By Anil Desai
published: Friday, March 21 2008 Whether your primary job function is more like that of Han
Solo – avoiding Imperial pursuit forces – or that of Darth Vader (doing said
pursuing), you know that performance is important. Part of every IT manager’s mission is to
squeeze as much potential performance out of existing investments as
possible. While your data center might
resemble a massive Death Star, it’s important that it’s individual components
run as smoothly as, say, a TIE Fighter.
In my previous article in this series, Empire Management
101, I focused on topics related to how you can monitor the performance of your
virtualization host servers and the VMs that they support. In this article, I’m going to focus on the application
of this information – how you can use performance details to make better
decisions about how to deploy and distribute your VMs.
Prioritizing Workloads
In the world of IT infrastructure, not all workloads are
created alike. Some applications and services
are absolutely mission-critical.
Disruptions in performance or in service will cause the generation of an
immediate not-so-kind communiqué from the affected user(s). Other workloads – such as test and
development computers or those that host seldom-used programs – are less important. When deciding how to distribute your VMs, a
good first step is to assign some kind of priority to them. Figure 1 provides a high-level example.
Figure 1:
Prioritizing workloads based on importance and requirements
Categorizing Workload Resource Requirements
Priorities are important for determine workload placement,
but the main balancing act you’ll need to keep in mind is that of managing
system resources: namely CPU, memory, disk, and network systems. Which mixing and matching VMs, it’s ideal to
deploy systems with a “compatible” combination of requirements. You should start by profiling your workload
requirements, as shown in the Table 1.

Table 1: Categorizing
VMs based on resource requirements
In the table, I have simplified things by using a subjective
classification method of high, medium, and low.

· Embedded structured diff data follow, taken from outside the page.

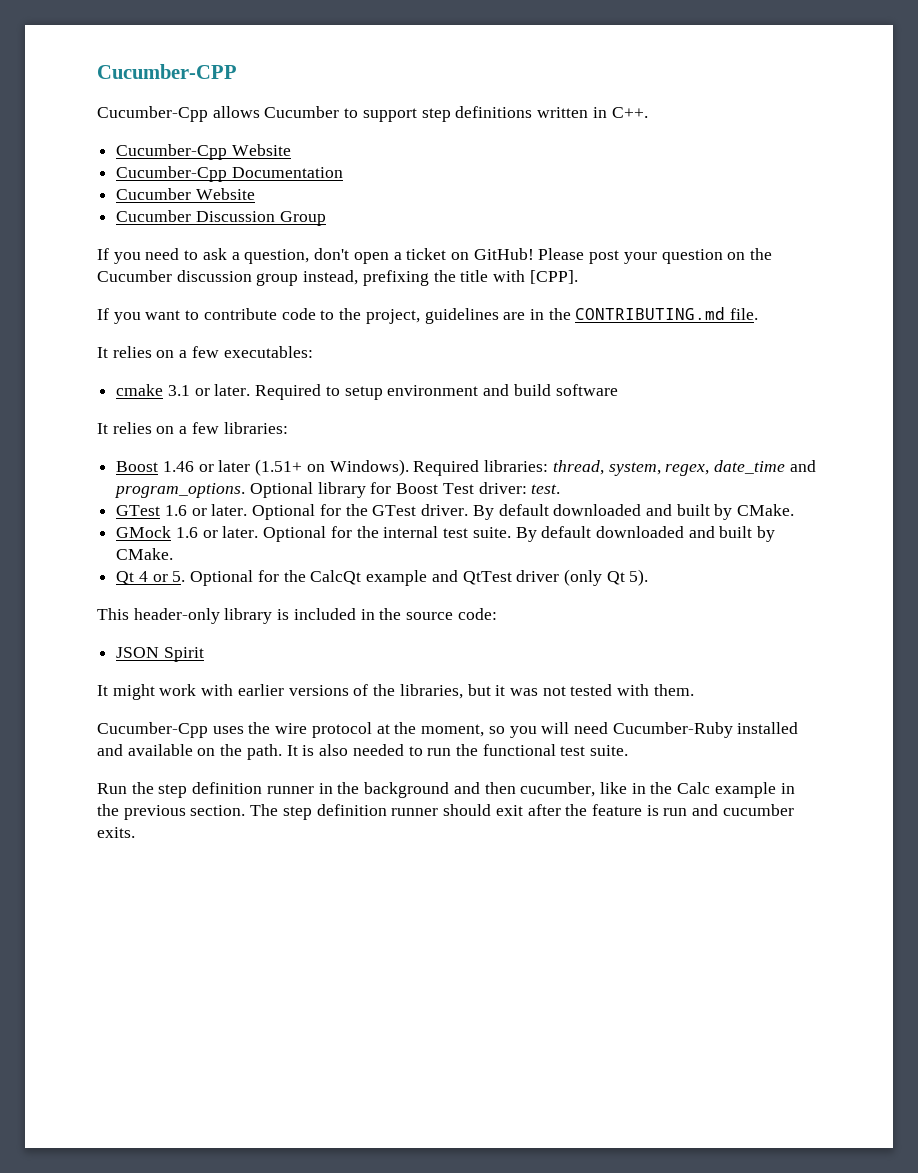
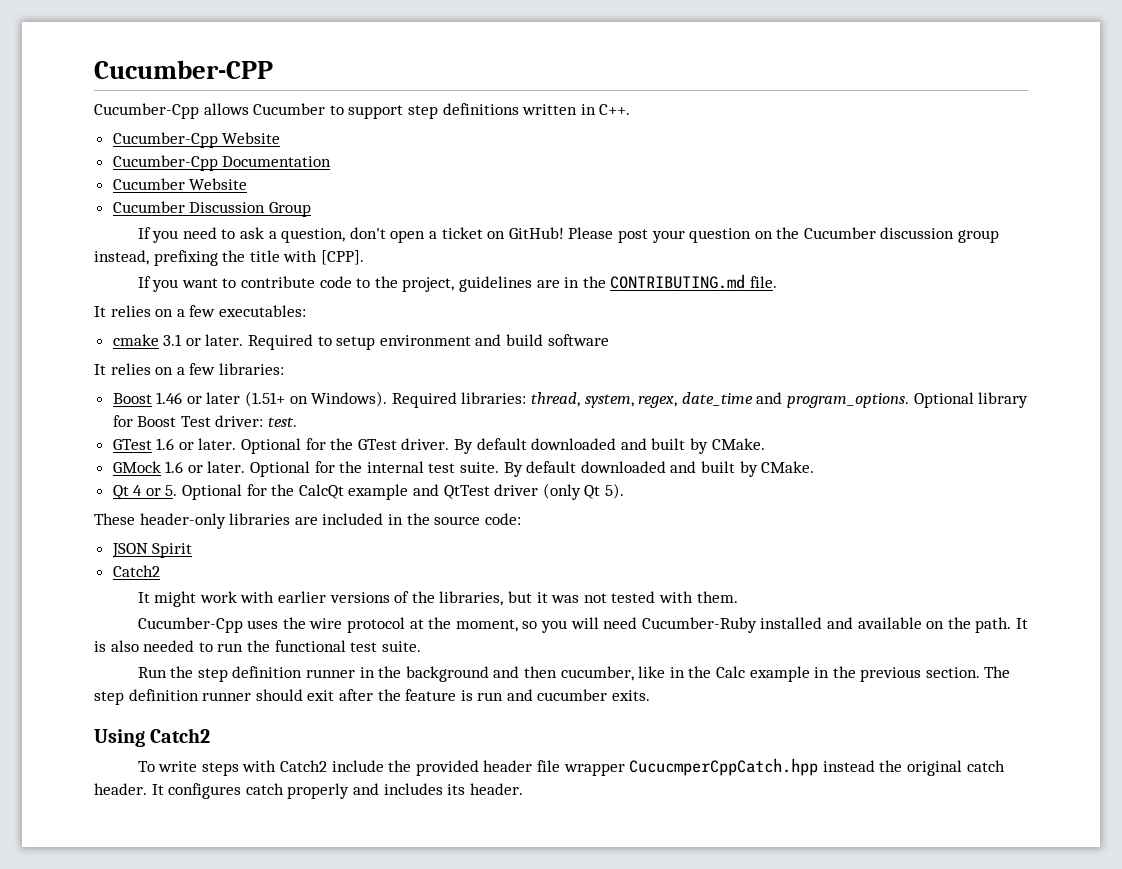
- This header-only library is included in the source code:
+ These header-only libraries are included in the source code:
  JSON Spirit
+ Catch2
+ Using Catch2
+ To write steps with Catch2 include the provided header file wrapper CucucmperCppCatch.hpp instead the original catch header. It configures catch properly and includes its header.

It’s better than nothing, but if you can replace the values with
objective statistics (such as disk throughput and network bandwidth numbers),
you can compare the details with the host server’s capacity. You can then decide which workloads are
compatible. For example, several
Development Test VMs can reside on the same server, as long as there’s
significant network capacity and physical memory. Of course, there might be other
requirements. For example, security will
typically dictate that you shouldn’t place a Domain Controller VM on the same
server as a public web server.
Also, keep in mind that some types of workloads – such as a
very busy database server – might not be a good virtualization candidate at
all. In the following sections, I’ll
assume that we’re considering only those workloads that are good options for
running within virtual machines.
The Performance Optimization Process
Many organizations
tend to take a reactive approach to performance optimization. When users complain, it’s time to look at
performance. The problem is that at
least some damage has already been done by the time you’ve heard about the
issue. Some of that can be solved by
performance monitoring. In other cases,
it’s important to implement a proactive optimization process. Figure 2 provides an overview of a standard
performance optimization process.

Figure 2: Steps in a
performance optimization process
While the steps might not be rocket science (or even TIE
Fighter science), it’s important to have
a process. Perhaps the most important
portion is to make a single change at a time.

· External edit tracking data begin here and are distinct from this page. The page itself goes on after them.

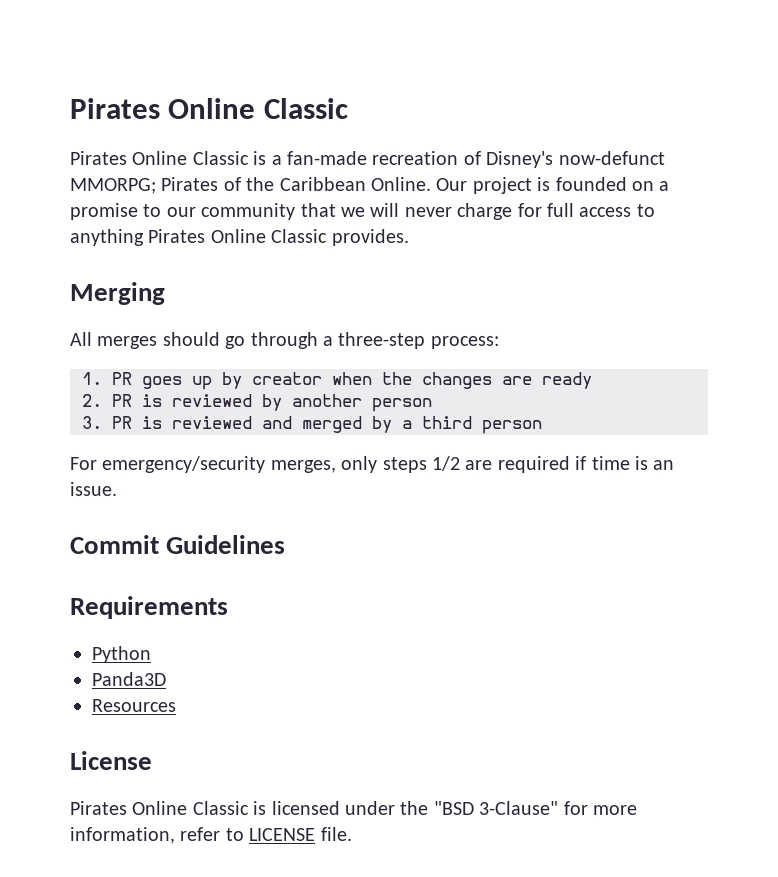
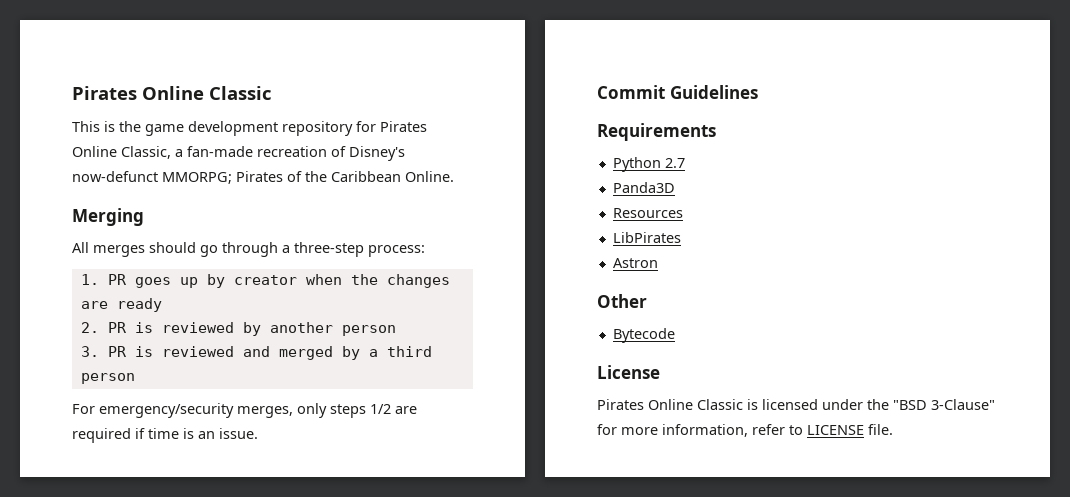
- Pirates Online Classic is a fan-made recreation of Disney's now-defunct MMORPG; Pirates of the Caribbean Online. Our project is founded on a promise to our community that we will never charge for full access to anything Pirates Online Classic provides.
+ This is the game development repository for Pirates Online Classic, a fan-made recreation of Disney's now-defunct MMORPG; Pirates of the Caribbean Online.
- Python
+ Python 2.7
+ LibPirates
+ Astron
+ Other
+ Bytecode

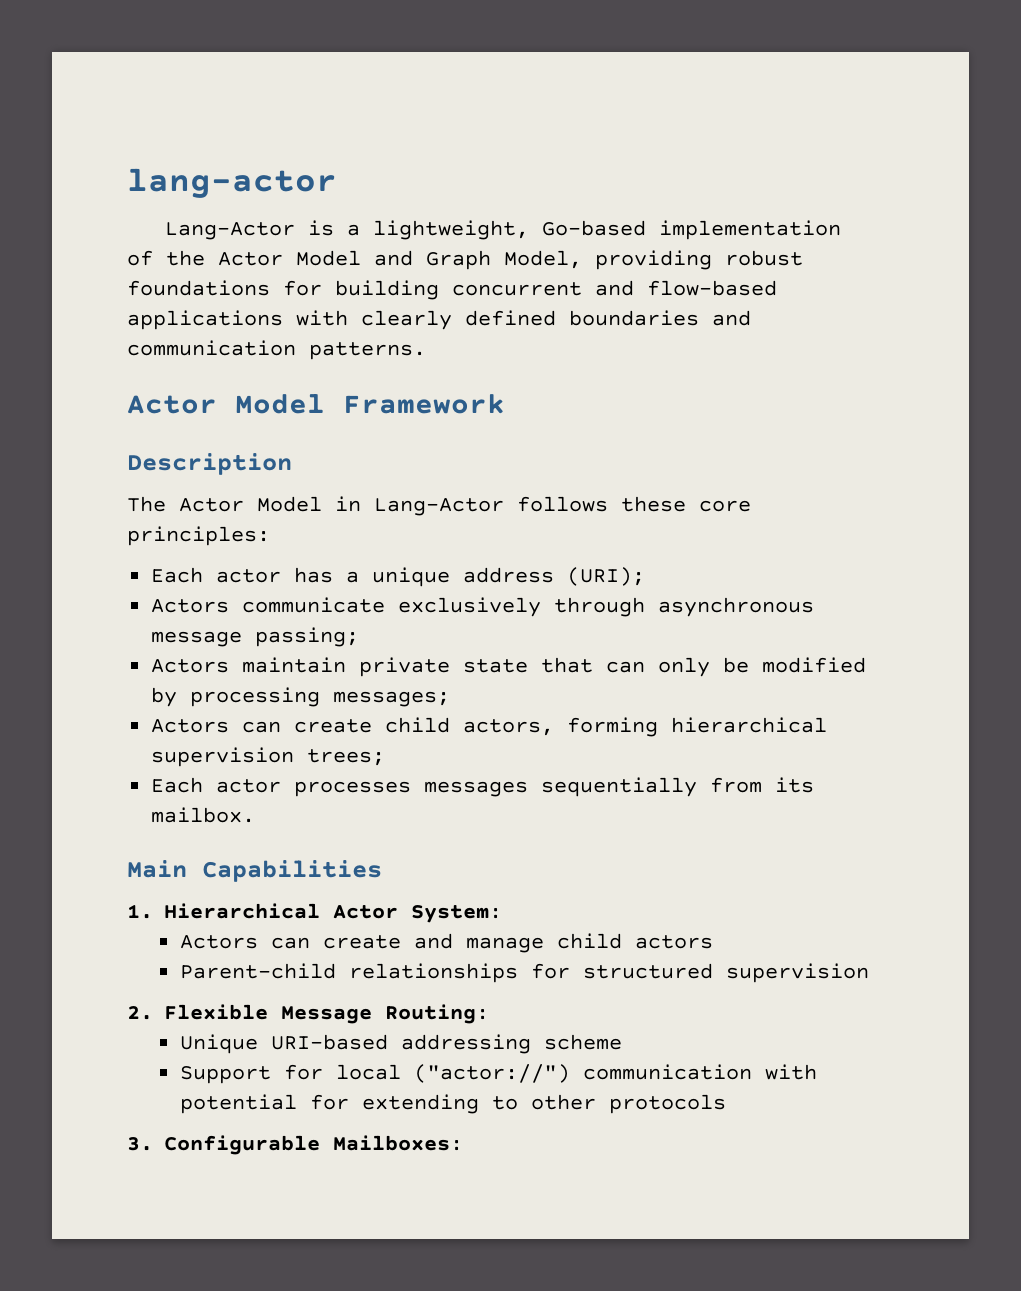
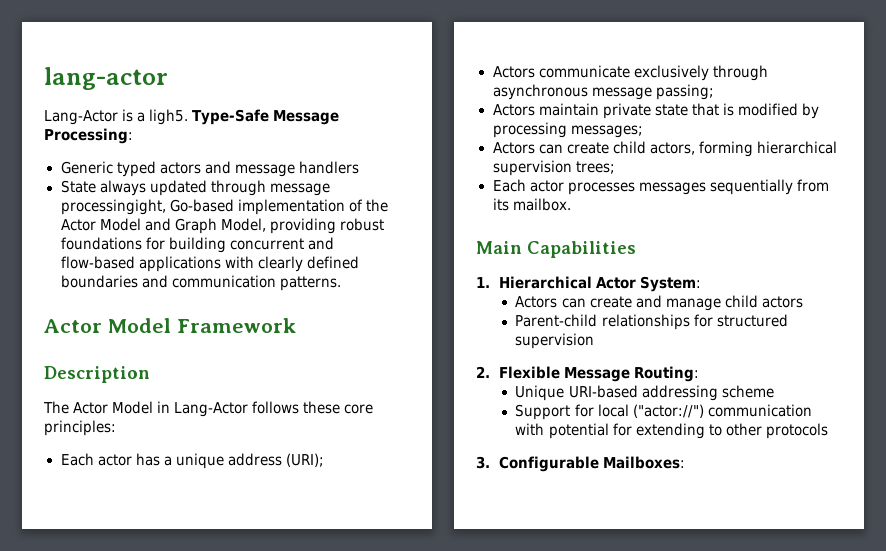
- Lang-Actor is a lightweight, Go-based implementation of the Actor Model and Graph Model, providing robust foundations for building concurrent and flow-based applications with clearly defined boundaries and communication patterns.
+ Lang-Actor is a ligh5. Type-Safe Message Processing:
+ Generic typed actors and message handlers
+ State always updated through message processingight, Go-based implementation of the Actor Model and Graph Model, providing robust foundations for building concurrent and flow-based applications with clearly defined boundaries and communication patterns.
- Actors maintain private state that can only be modified by processing messages;
+ Actors maintain private state that is modified by processing messages;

It’s tempting to flip a bunch of levels or push numerous buttons all at
once to see if there’s an improvement.
Even if that works, though, you won’t really know what you did to make
things better. And, what if one change
increases performance by 20% and another decreases it by 15%? The net result (an apparent 5% improvement)
might leave you feeling quite satisfied.
That should keep you comfortable as you await Darth Vader’s choking powers.
Another important aspect of the process is that it could
theoretically go on forever – you can always improve performance. With each iteration through the loop, you’ll
typically get diminishing returns. At
some point, it will be time to consider performance to be “good enough” and to
move on to something more fun (might I recommend listening to Sy Snootles and
the Max Rebo band in a local cantina?).
Performance Testing Approaches
Monitoring existing systems is all well and good, but what
can you do to avoid potential performance problems for applications that are
yet to be deployed? A common requirement
is to reduce the risk of performance issues when moving from an application
running on a physical server to one running within a VM. Or, you might be planning to deploy a new
application within a VM with little to go on other than a Force-like intuition
that it will work. Regardless of your
midi-chlorian count, you can perform some basic testing to help avoid problems. Figure 3 provides an overview of several
approaches to testing performance characteristics.
Figure 3: Comparing
performance testing approaches
One rather simple type of testing is through the use of
synthetic benchmarks. These hardware
stress tests can be used to determine the absolute performance capabilities of
your hardware and of the VMs that it supports.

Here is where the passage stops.